Migration to Angular v19
The process is described in detail in this manual migration of Angular to version 19. In addition to these steps, I had to do the following:
- Environment configuration replaces
browserTargetwithbuildTargetin project.json:
projest.json
{
"serve": {
"executor": "@angular-devkit/build-angular:dev-server",
"configurations": {
"default": {
"buildTarget": "money-tracker-ui:build:default"
},
"demo": {
"buildTarget": "money-tracker-ui:build:demo"
}
},
"defaultConfiguration": "development"
}
}
- Removed the application bootstrapping from
app.module.tsfile, it now only imports non-standalone components from the application package and acts as a module:
apps/money-tracker-ui/src/app/app.module.ts
// imports for the application components and third-party components
@NgModule({
declarations: [
// declarations for the application components
],
imports: [
// third-party component dependencies for the module
],
exports: [
HeaderComponent
],
providers: []
})
export class AppModule {
constructor(
hateoasConfig: NgxHateoasClientConfigurationService,
environmentService: EnvironmentService
) {
hateoasConfig.configure({
http: {
defaultRoute: {
rootUrl: environmentService.getValue('apiUrl'),
},
},
useTypes: {
resources: [
AccountBalance,
Entity,
CommodityGroup,
Commodity,
MoneyExchange,
MoneyType,
MonthlyDelta,
OrganizationGroup,
Organization,
ExpenseItem,
UnitType,
],
},
});
}
}
export class AppComponentsModule {}
- The AppComponent is standalone and is bootstrapped in
main.tsfile now:
apps/money-tracker-ui/src/main.ts
// imports requires for third-party providers and the main application component
if (environment.production) {
enableProdMode();
}
bootstrapApplication(AppComponent, {
providers: [
provideRouter(routes),
provideHttpClient(),
provideAnimations(),
importProvidersFrom(
// third-party providers
SharedComponentsModule,
AppComponentsModule // note, that the components specific for the application are the
// same module as the shared components and other modules
),
// to add Keycloak providers in the next step
provideRouter(routes),
{
provide: ENVIRONMENT,
useValue: environment,
},
provideHttpClient(withInterceptors([includeBearerTokenInterceptor]))
],
}).catch((err) => console.error(err));
As a result, the new configuration is more concise and logical than before.
TypeScript changes
Angular v19 requires some updates for TypeScript compiler settings:
tsconfig.base.json
{
"compilerOptions": {
"target": "es2022",
"module": "es2022",
"strict": true
},
"angularCompilerOptions": {
"strictInjectionParameters": true,
"strictTemplates": true,
"compilationMode": "partial"
}
}
Migration to Keycloak v19
This version came out in December'24 and has some breaking changes as it's seen in the Release Notes.
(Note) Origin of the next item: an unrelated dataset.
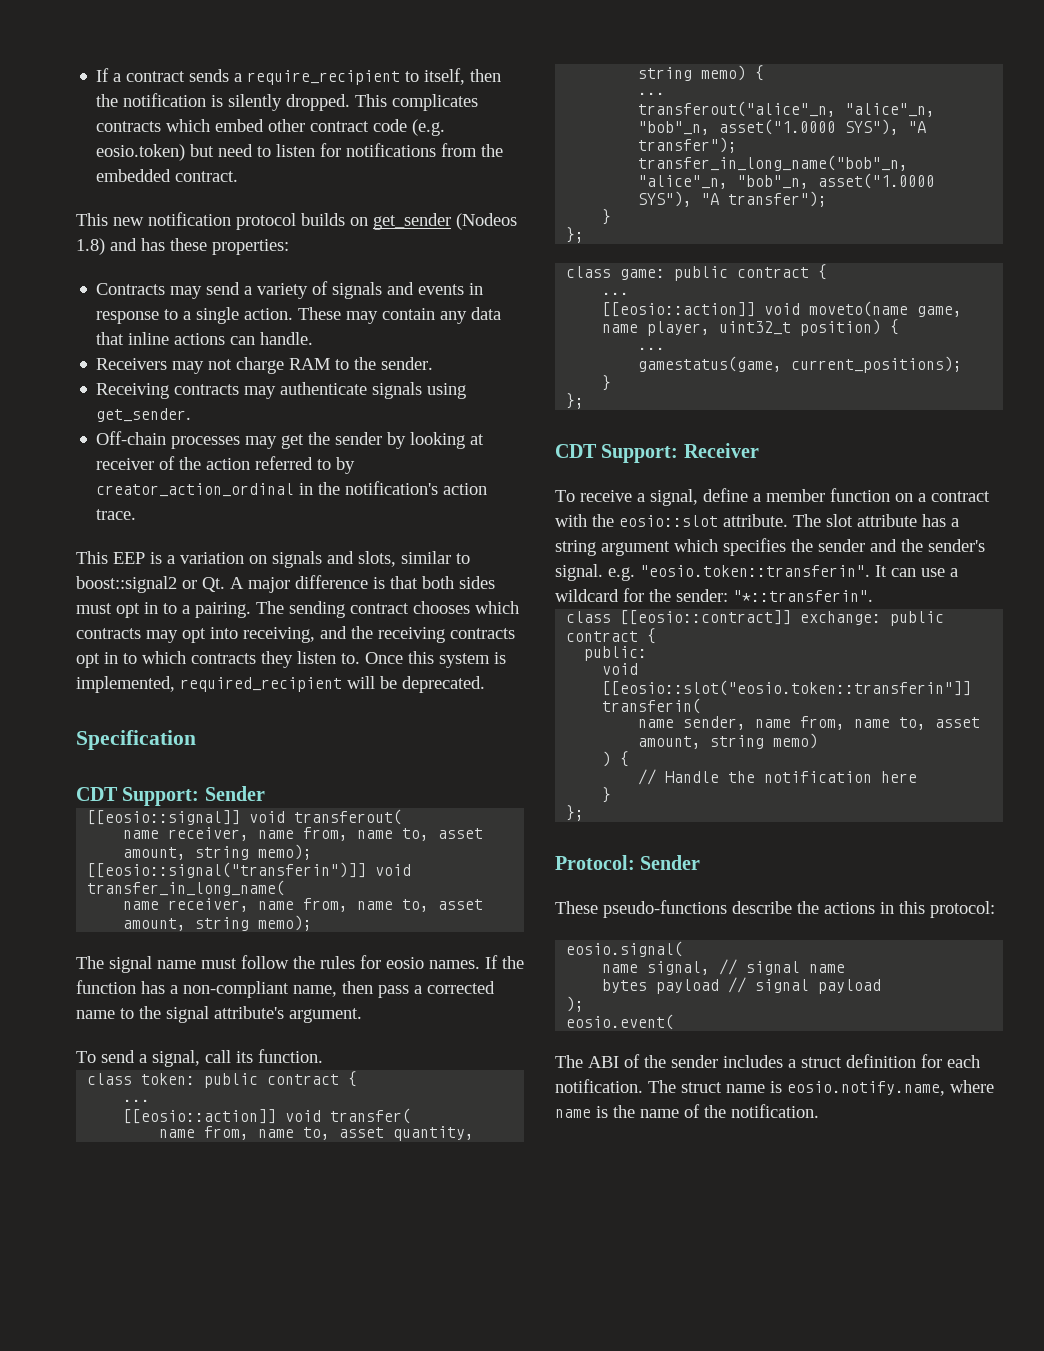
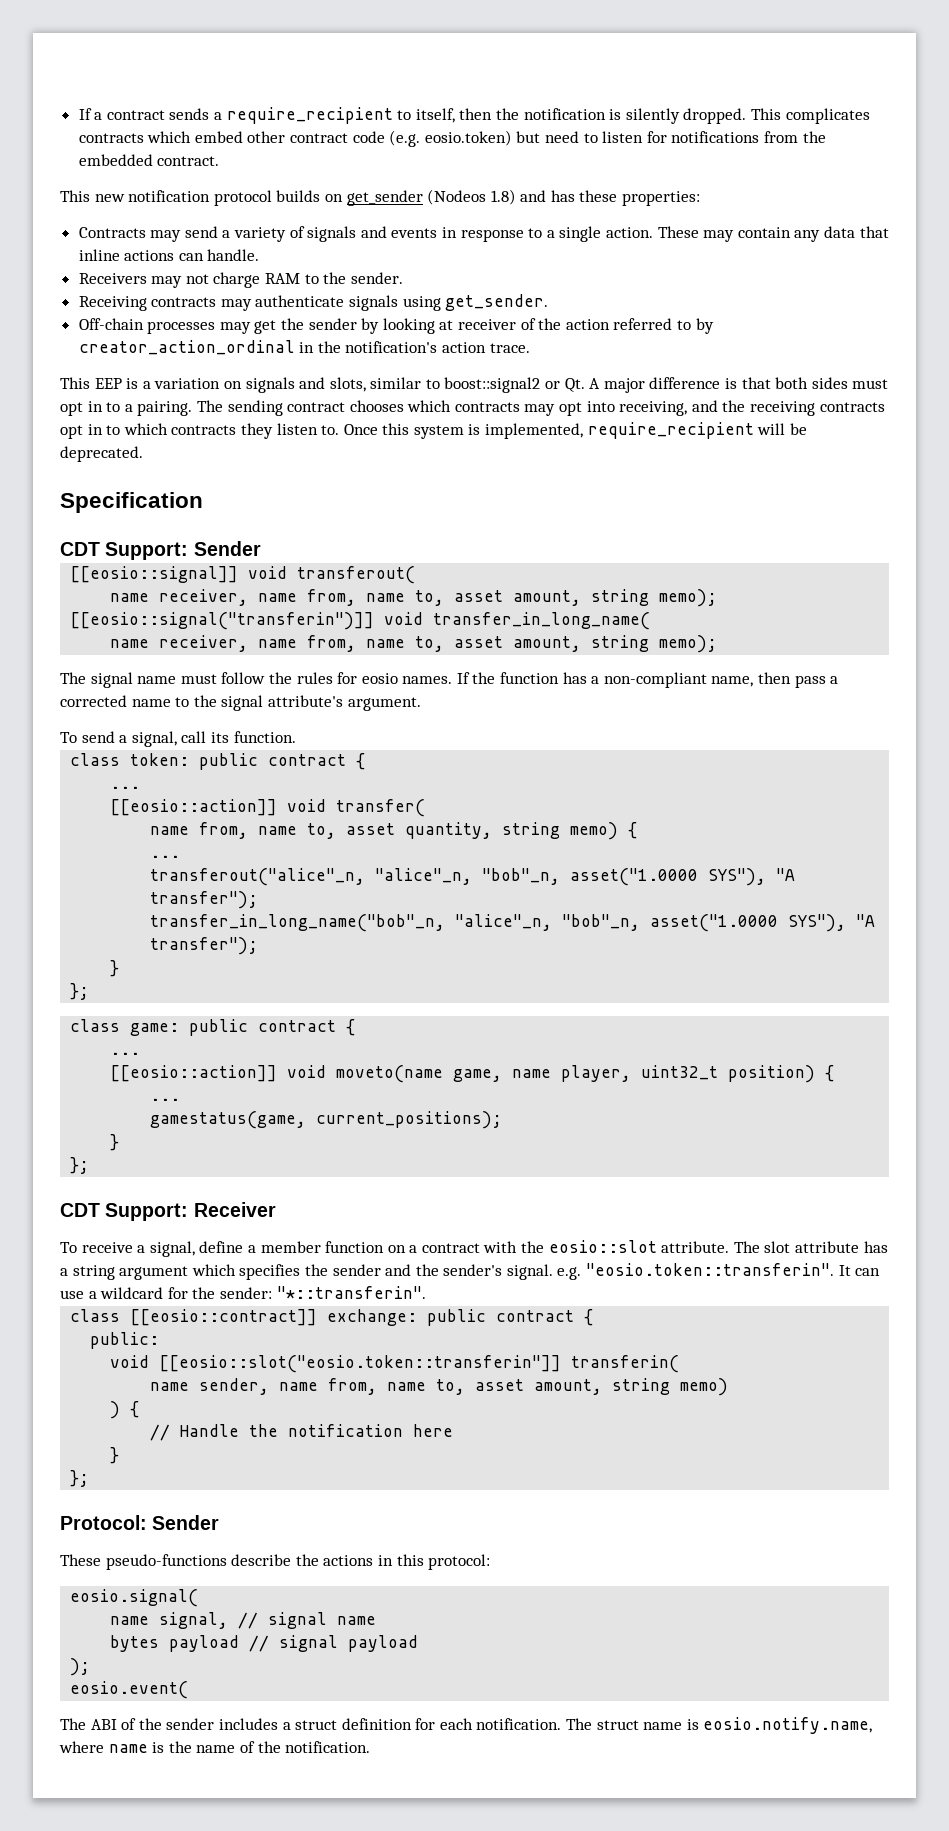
[180,677,342,692] required_recipient -> [587,422,754,439] require_recipient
Let's open the Migration Guide:
- Direct usage of the
keycloak-jsclient eliminates the need for a wrapper service. However, to be able to use imports fromkeycloak-js, TypeScript module resolution has to be changed to allow such imports:
tsconfig.base.json
{
"compilerOptions": {
"moduleResolution": "bundler",
"lib": ["es2021", "dom"]
}
}
Note that this change can potentially break the other libraries' imports, so do it with caution. In my case, I had to sacrifice only one import from Lagoshny's library:
import { PageParam } from "@lagoshny/ngx-hateoas-client";
and go without this type for now.
- Keycloak provider has been added to Angular configuration:
apps/money-tracker-ui/src/main.ts
//...
import {
provideKeycloak,
createInterceptorCondition,
IncludeBearerTokenCondition,
INCLUDE_BEARER_TOKEN_INTERCEPTOR_CONFIG,
includeBearerTokenInterceptor
} from "keycloak-angular";
// ...
if (environment.production) {
enableProdMode();
}
// only calls to API require token headers
const urlCondition = createInterceptorCondition<IncludeBearerTokenCondition>({
urlPattern: /^(.*\/api\/.*)?$/i,
bearerPrefix: 'Bearer'
});
bootstrapApplication(AppComponent, {
providers: [
provideRouter(routes),
provideHttpClient(),
provideAnimations(),
importProvidersFrom(
//...
SharedComponentsModule,
AppComponentsModule
),
// keycloak provider
provideKeycloak({
config: {
url: environment.authUrl,
realm: 'clematis',
clientId: 'clematis-money-tracker-ui',
},
initOptions: {
onLoad: 'check-sso',
silentCheckSsoRedirectUri: `${window.location.origin}/assets/silent-check-sso.html`
}
}),
{
provide: INCLUDE_BEARER_TOKEN_INTERCEPTOR_CONFIG,
useValue: [urlCondition]
},
provideZoneChangeDetection({ eventCoalescing: true }),
provideRouter(routes),
{
provide: ENVIRONMENT,
useValue: environment,
},
provideHttpClient(withInterceptors([includeBearerTokenInterceptor]))
],
}).catch((err) => console.error(err));
info
The URL condition above configures the path to send jwt token along, see the manual.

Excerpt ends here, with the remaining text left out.